A political party in Scotland recently announced that if they won power they would merge health boards to save money. Of course, it’s the job of politicians to look for ways to make the public pound go further. There’s plenty to debate about what the optimum size for health boards might be, but that’s not what this blog is about. I was moved to put finger to keyboard by the use of one phrase: ‘spin doctors’.
by an anonymous comms pro
The argument was that health boards would be made more efficient by reducing the numbers of managers, and ‘an army of spin doctors’. It’s an unfortunate choice of words.
In my job, it can be helpful to choose a medical analogy. (You’ll often hear me explaining that awareness raising without a call to action it like prescribing antibiotics for a cold: it might be what the client wants, but it’s not going to work, it wastes money, and causes more problems in the long run.) In this case, I wonder what the reaction would have been to a politician referring to doctors as ‘quacks’. I’m guessing not great: it’s rude, and inaccurate. The same goes for spin doctors.
It’s fair to look at how we can make our teams more effective. My team will concur that I am constantly banging on about measureable outcomes. Talk about public relations officers, communications professionals or engagement specialists, sure. But spin doctors? That’s not a term I recognise for myself, my team or the other hard-working public communicators in the NHS, and across the public sector.
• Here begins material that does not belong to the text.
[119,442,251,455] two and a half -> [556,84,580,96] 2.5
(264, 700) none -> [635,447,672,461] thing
The Oxford dictionary defines a spin doctor as ‘a spokesperson employed to give a favourable interpretation of events to the media, especially on behalf of a political party’. NHS communicators are employed by and accountable to their boards, not political parties. When I worked in local government under councils made up of a variety of political hues, it was in politically restricted posts for this very reason: to ensure that communications was not politicised.
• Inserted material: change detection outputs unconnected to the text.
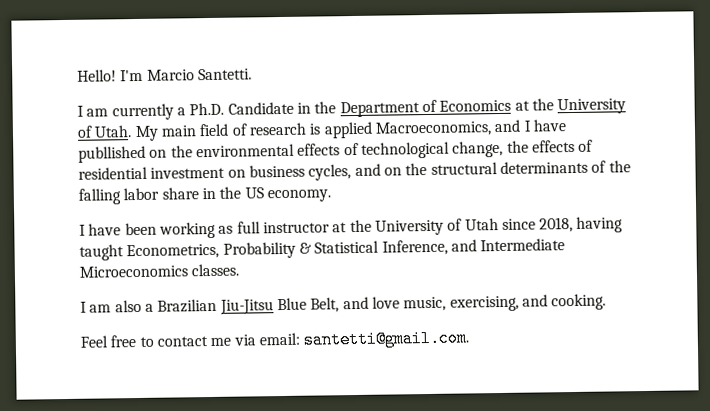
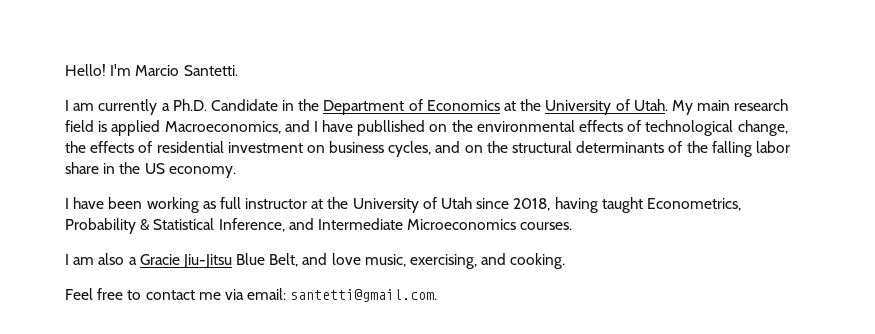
[199,122,307,137] field of research -> [734,99,789,111] [65,120,94,132] research field
[191,263,240,277] classes. -> [520,222,573,230] courses.
[157,298,218,313] Brazilian -> [139,254,180,265] Gracie

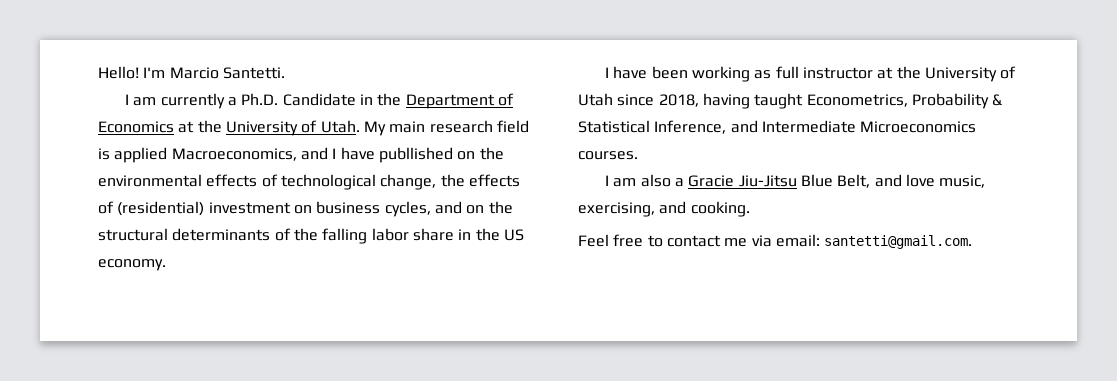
[156,141,224,153] residential -> [117,201,205,216] (residential)

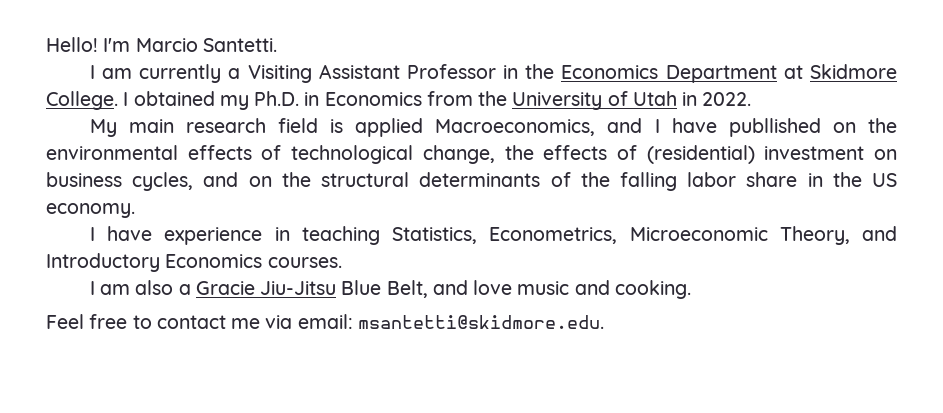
[241,93,514,109] [98,120,360,136] Ph.D. Candidate in the Department of Economics at the University of Utah. -> [247,64,897,83] [46,91,752,110] Visiting Assistant Professor in the Economics Department at Skidmore College. I obtained my Ph.D. in Economics from the University of Utah in 2022. //
[651,66,1017,82] [578,93,1003,109] [578,120,977,134] been working as full instructor at the University of Utah since 2018, having taught Econometrics, Probability & Statistical Inference, and Intermediate Microeconomics -> [164,226,897,245] [46,253,263,272] experience in teaching Statistics, Econometrics, Microeconomic Theory, and Introductory Economics
[939,175,986,188] [578,202,655,217] music, exercising, -> [517,281,570,295] music
[824,235,973,249] santetti@gmail.com. -> [357,315,604,329] msantetti@skidmore.edu.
Giving favourable interpretations, then? Is that what we do? All NHS Scotland employees – and communications teams are NHS employees too – are bound by a code of conduct underpinned by the public service values of honesty and integrity, accountability and openness. We are required to be impartial.
Like many in the sector, I am also a member of the CIPR and bound by their code of conduct to ‘maintain the highest standards of…integrity…and personal conduct; deal honestly and fairly in business with employers, employees, clients, fellow professional, other professionals and the public.’ Doesn’t sound like there’s much room for interpretation there.
One of the reasons I chose to work in the public sector is because being open and honest isn’t just the right ethical approach for public services, it’s also good communications practice. Listening, being a trusted voice and building mutually respectful relationships helps organisations to improve both their performance and their reputation.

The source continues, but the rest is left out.